左から「QR 3 SE」「QR Sub SE」「QR C SE」

●ゴールドリーフAMTツイーター(Air Motion Transducer)
 同社では、ハイル・ドライバーをベースとしたツイーター、Avantgarde(アバンギャルド)AMTを1988年に開発し、改良を重ねながら高域ユニットとして採用を続けている。QR SEシリーズではゴールドリーフAMTを搭載。2kHz〜40kHzの広い帯域を受け持ち、高域再生限界は102kHzに及んでいる。

●ピュアピストン・デュアルマグネット・ウーファー/ミッドレンジ
 上級機のRシリーズなどで開発された技術をベースに、3層サンドイッチ構造の振動板を開発。2層の航空グレード・アルミニウムで柔軟なダンピング材を挟みこむことで、アルミの剛性を生かしながら固有音のない低歪みな特性を獲得している。強力なデュアル・マグネット磁気回路を搭載して歪みを大幅に低減することで、暖かく精密でダイナミズムに富んだ音調を広いレンジで実現。

●歪みを最小限に抑える独自のクロスオーバー
 ダイナミック・フィードフォワード・クロスオーバーは、2004年に開発されたオリジナルのネットワーク方式。コイル・レジスタンスを減少させることで回路の損失を50%まで低減。誤差0.8%以下という厳しい精度と自社製コンデンサーによって、ドライバー・ユニットの位相特性をリニアに保ち、ダイナミクスを改善している。

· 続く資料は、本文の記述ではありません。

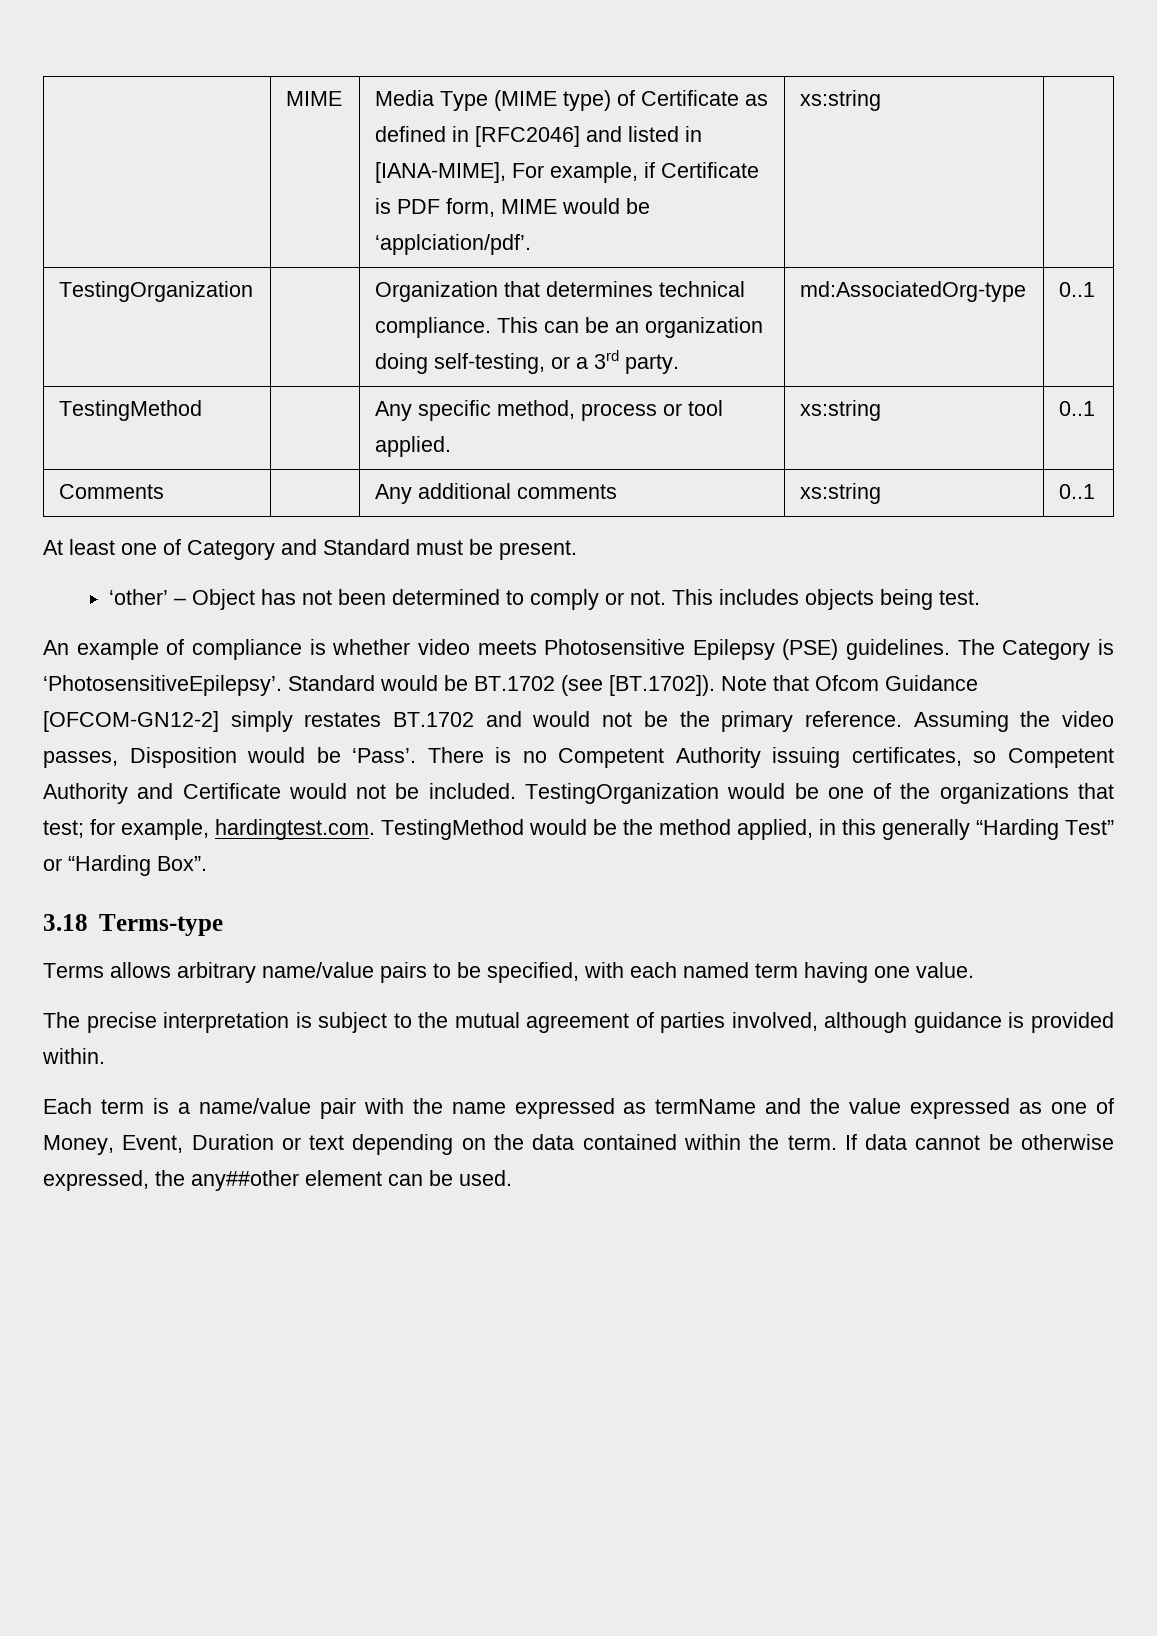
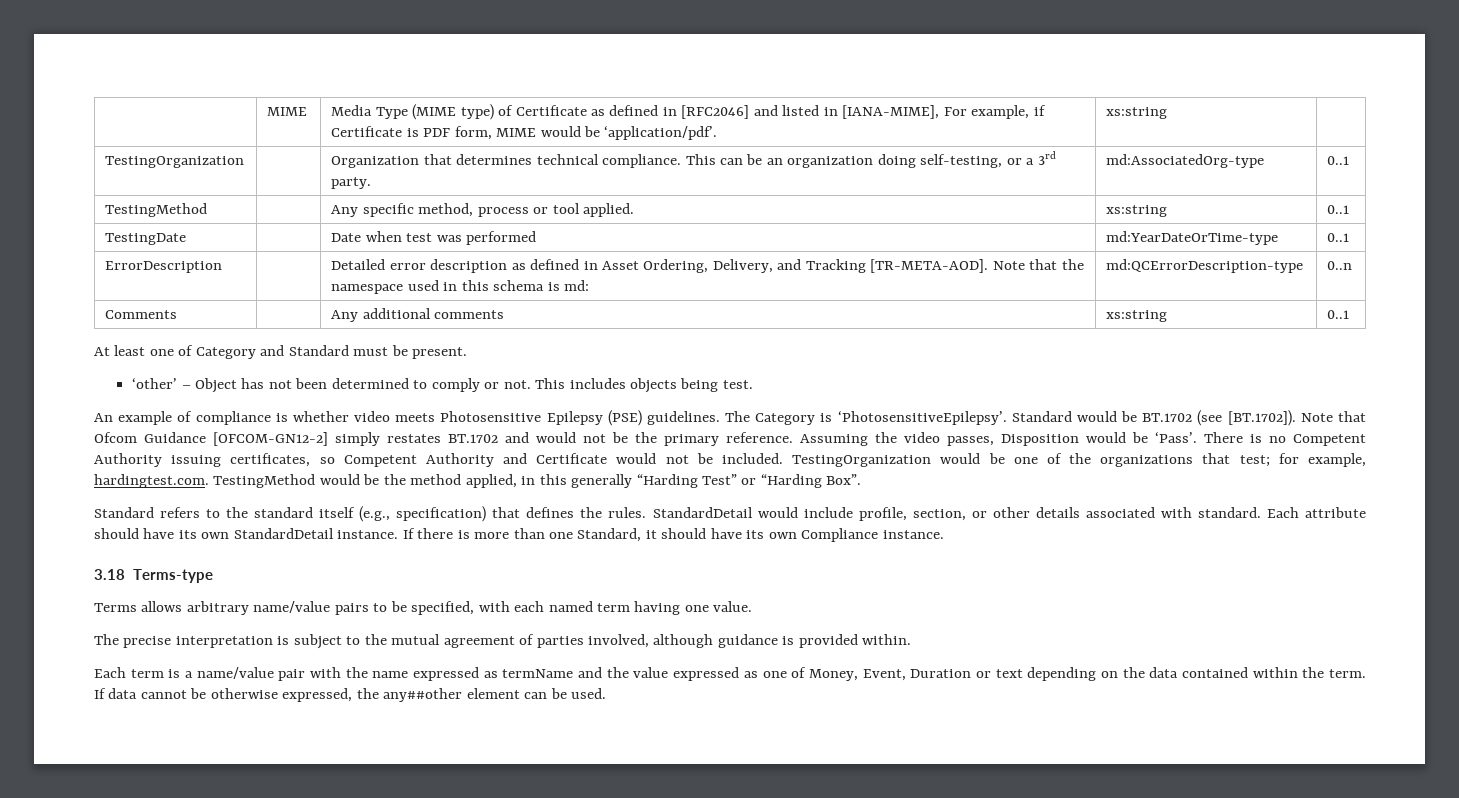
- | MIME | Media Type (MIME type) of Certificate as defined in [RFC2046] and listed in [IANA-MIME], For example, if Certificate is PDF form, MIME would be ‘applciation/pdf’. | xs:string |
+ | MIME | Media Type (MIME type) of Certificate as defined in [RFC2046] and listed in [IANA-MIME], For example, if Certificate is PDF form, MIME would be ‘application/pdf’. | xs:string |
+ TestingDate | | Date when test was performed | md:YearDateOrTime-type | 0..1
+ ErrorDescription | | Detailed error description as defined in Asset Ordering, Delivery, and Tracking [TR-META-AOD]. Note that the namespace used in this schema is md: | md:QCErrorDescription-type | 0..n
+ Standard refers to the standard itself (e.g., specification) that defines the rules. StandardDetail would include profile, section, or other details associated with standard. Each attribute should have its own StandardDetail instance. If there is more than one Standard, it should have its own Compliance instance.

●ラウンドコーナー・キャビネットとQポート・バスレフダクト
 キャビネットは高密度ハードウッドHDFによる強固な設計。内部には入念なプレーシングを行い、高強度・低損失の動作環境を供給する。またナノポア・ダンピング材を配置することで中域の開放感を広げている。バスレフシステムの構造と配列を見直し、ドライバーユニットとの整合性を考慮して最適化を図っている。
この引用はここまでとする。